American-British Central Intelligence Agency officer

Michael Baker is an American-British former Central Intelligence Agency officer and security expert, technical advisor for the entertainment industry, TV commentator, and host.

==Career==
Baker spent approximately 15.5 years with the CIA, working as a covert field operations officer specializing in counterterrorism, counternarcotics and counterinsurgency operations. After this, he worked in the private sector as CEO of the business intelligence firm, Portman Square Group, and host of the President's Daily Brief.

He has worked as a technical advisor in the entertainment industry. Baker has appeared on Fox News' Red Eye w/ Tom Shillue, Deadliest Warrior, Spy, Opie & Anthony Show, The Joe Rogan Experience, and The Greg Gutfeld Show.

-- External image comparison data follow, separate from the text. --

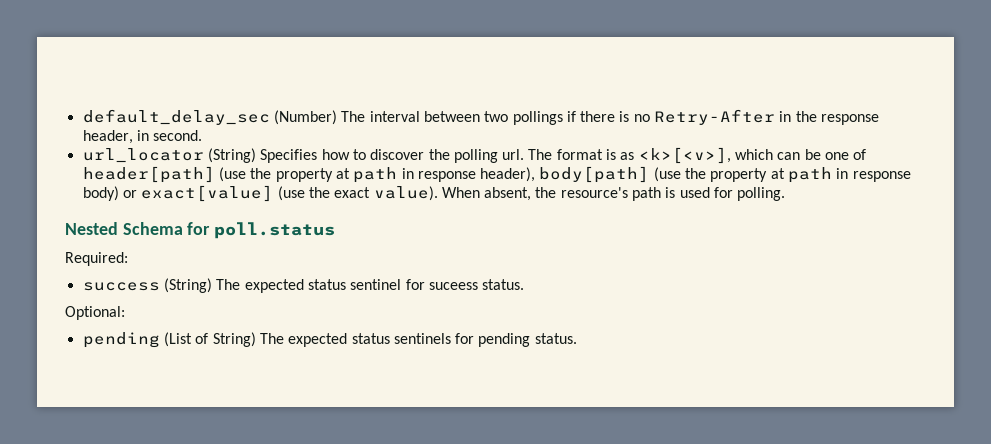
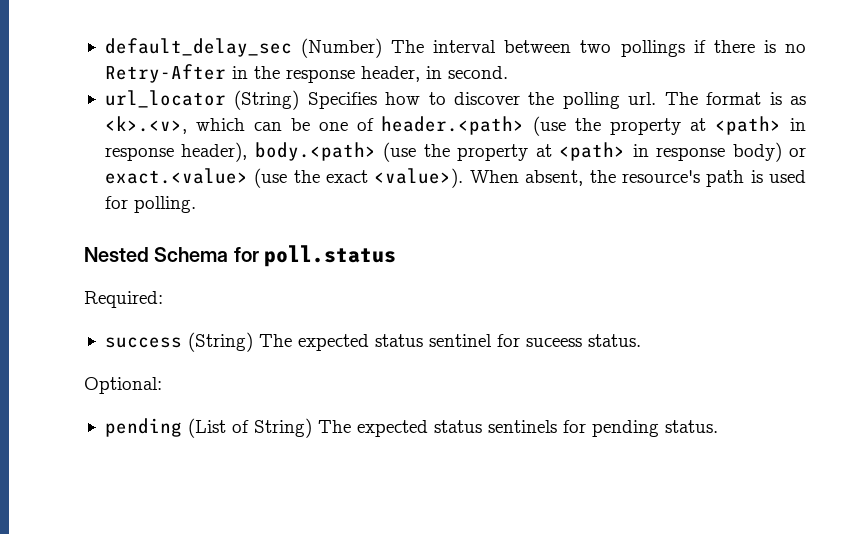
[638,147,731,164] <k>[<v>], -> [104,116,187,134] <k>.<v>,
[82,166,398,183] header[path] (use the property at path -> [381,116,782,136] header.<path> (use the property at <path>
[539,166,833,183] body[path] (use the property at path -> [254,142,626,162] body.<path> (use the property at <path>
[141,185,274,202] exact[value] -> [104,168,248,184] exact.<value>
[373,186,438,201] value). -> [374,168,464,188] <value>).

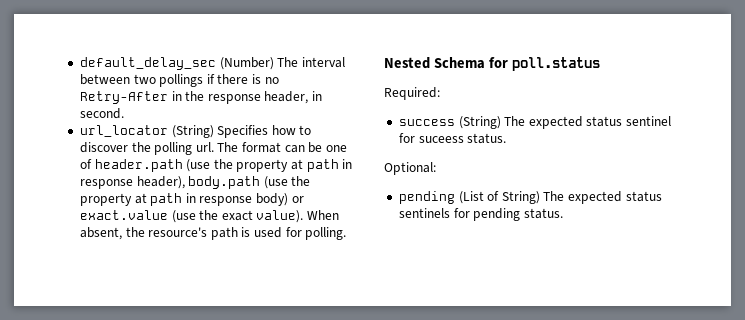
[769,92,806,105] [104,116,245,134] is as <k>.<v>, which -> (282, 147) none
[381,116,782,136] header.<path> (use the property at <path> -> [94,159,339,172] header.path (use the property at path
[254,142,626,162] body.<path> (use the property at <path> -> [188,176,311,189] [79,193,183,206] body.path (use the property at path
[104,168,248,184] exact.<value> -> [79,210,168,220] exact.value
[374,168,464,188] <value>). -> [256,210,304,223] value).

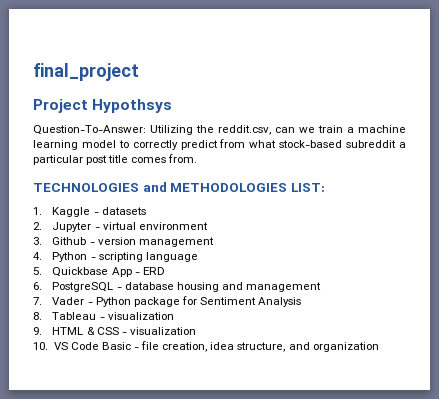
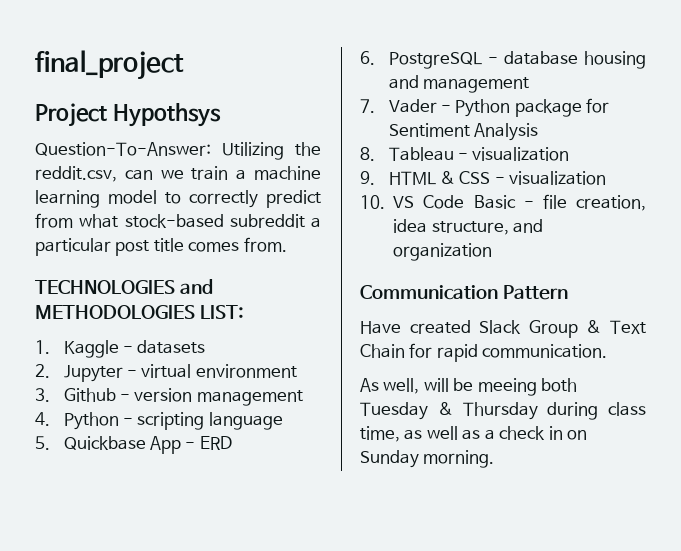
(379, 347) none -> [360,285,569,300] [360,320,647,338] [360,343,608,362] [360,378,578,396] [360,402,646,420] [360,426,588,442] [360,450,495,468] // Communication Pattern // Have created Slack Group & Text Chain for rapid communication. // As well, will be meeing both Tuesday & Thursday during class time, as well as a check in on Sunday morning.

He also hosts the television series Black Files Declassified on the Science Channel and Amazon Prime Video.

In 2022, Baker began hosting a Geopolitical news commentary podcast called "The Presidents Daily Brief", which covers geopolitics and national security related matters in the news, providing a roundup of the days events. The name refers to the President's Daily Brief in which the President of the United States is given intelligence updates each morning.